The privacy architecture is the project's most technically distinctive claim. Contextify uses Gemma 4, Google's open-weight on-device model, to perform the retrieval and relevance-ranking work entirely on the user's local machine. No email data is transmitted to third-party servers or APIs beyond what the user deliberately sends to Claude itself. This stands in deliberate contrast to the dominant design pattern among AI productivity tools, which typically require cloud ingestion of personal data to enable semantic search and context retrieval. By keeping inference local, the developer sidesteps the consent and data-custody questions that have made many enterprise and privacy-conscious users reluctant to connect their inboxes to AI platforms.

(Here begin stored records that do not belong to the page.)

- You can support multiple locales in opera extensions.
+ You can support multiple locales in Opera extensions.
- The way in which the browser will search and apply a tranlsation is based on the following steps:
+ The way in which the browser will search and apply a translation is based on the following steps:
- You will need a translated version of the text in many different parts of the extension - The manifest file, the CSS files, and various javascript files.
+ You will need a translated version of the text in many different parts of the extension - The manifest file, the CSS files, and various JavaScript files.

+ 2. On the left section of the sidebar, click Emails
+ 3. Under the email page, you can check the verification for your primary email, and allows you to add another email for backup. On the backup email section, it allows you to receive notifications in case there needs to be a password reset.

The project reflects a broader grassroots engineering response to a structural limitation in how current conversational AI systems handle persistent user context. Claude, like competing frontier models, operates by default within discrete, stateless sessions. While Anthropic has introduced features such as Projects and memory tools, these solutions remain opt-in, require manual curation, and vary in availability across subscription tiers. This has created a cottage industry of third-party tools — memory layers, retrieval-augmented wrappers, and proxy middleware — built by users who find the native context management insufficient for their workflows. Contextify is a notable entry in that ecosystem precisely because it targets the email domain specifically, rather than offering a general-purpose memory store.

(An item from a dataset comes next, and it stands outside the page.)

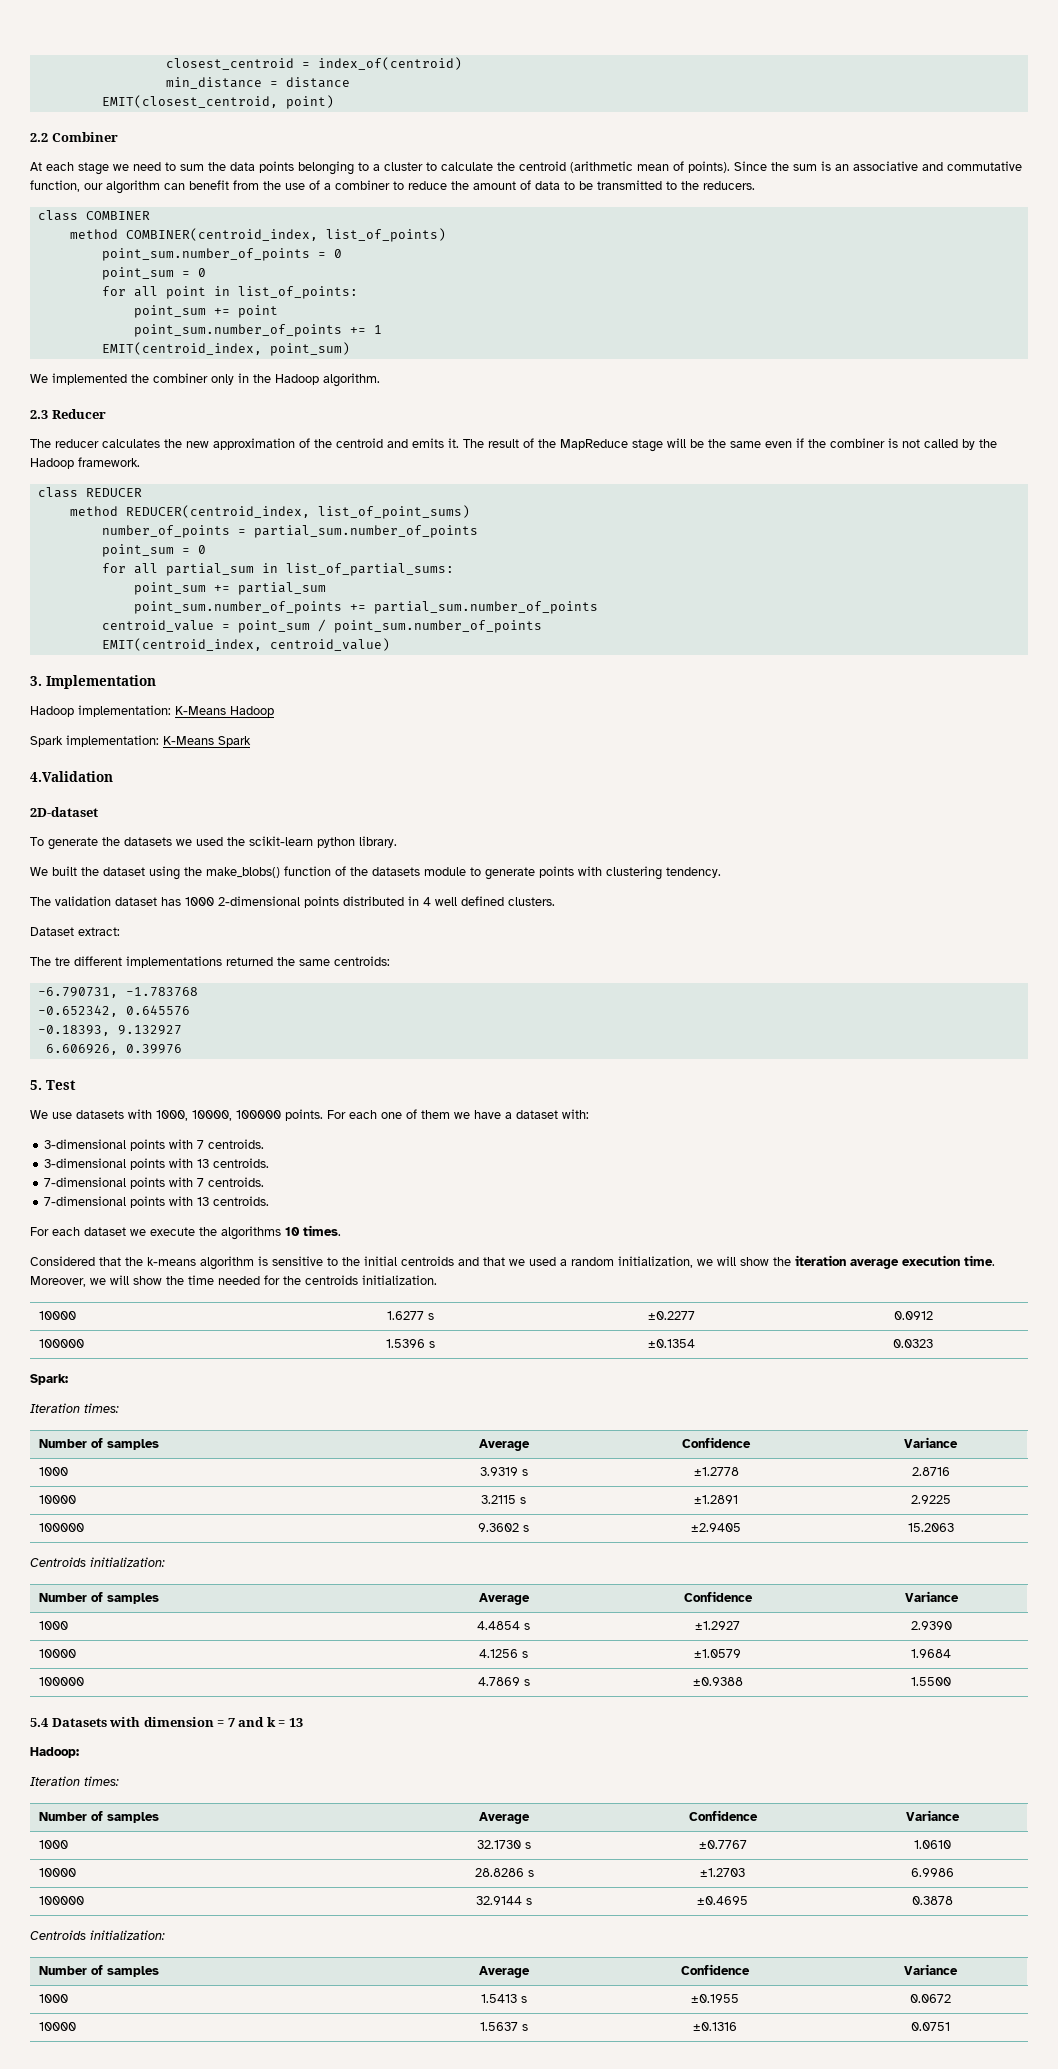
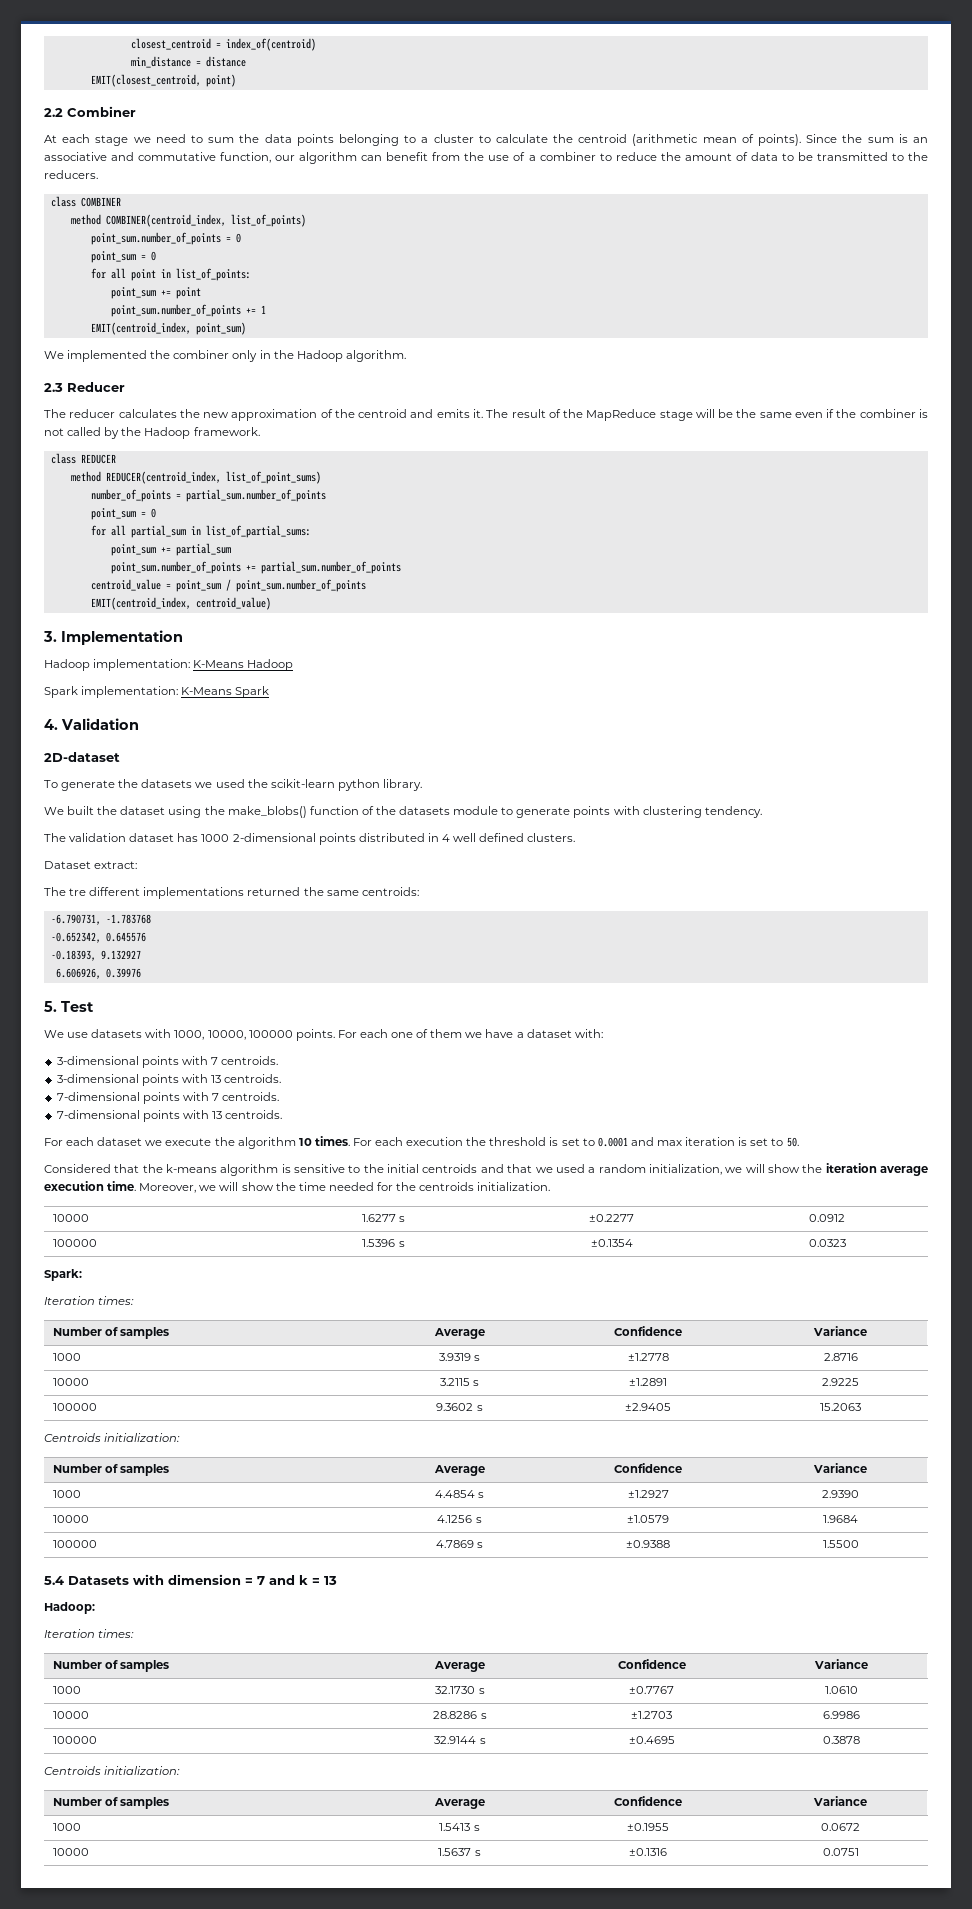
- 4.Validation
+ 4. Validation
- For each dataset we execute the algorithms 10 times.
+ For each dataset we execute the algorithm 10 times. For each execution the threshold is set to 0.0001 and max iteration is set to 50.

The local proxy model also represents an interesting architectural choice with implications for Claude's usage patterns. By sitting between the user and the Claude API, tools like Contextify can modify, enrich, or filter requests without any cooperation from Anthropic. This is both a strength — it requires no platform integration or API partnership — and a potential limitation, since it depends on continued compatibility with Claude's API interface and cannot leverage internal model features that might make context retrieval more efficient. As Anthropic continues developing Claude's native memory and tool-use capabilities, the long-term competitive position of third-party context proxies will depend on whether platform-native solutions eventually close the gap that tools like Contextify currently fill. The developer's decision to open-source the project suggests a recognition that community contribution and transparency will be important factors in sustaining user trust in a tool that sits between personal data and a commercial AI service.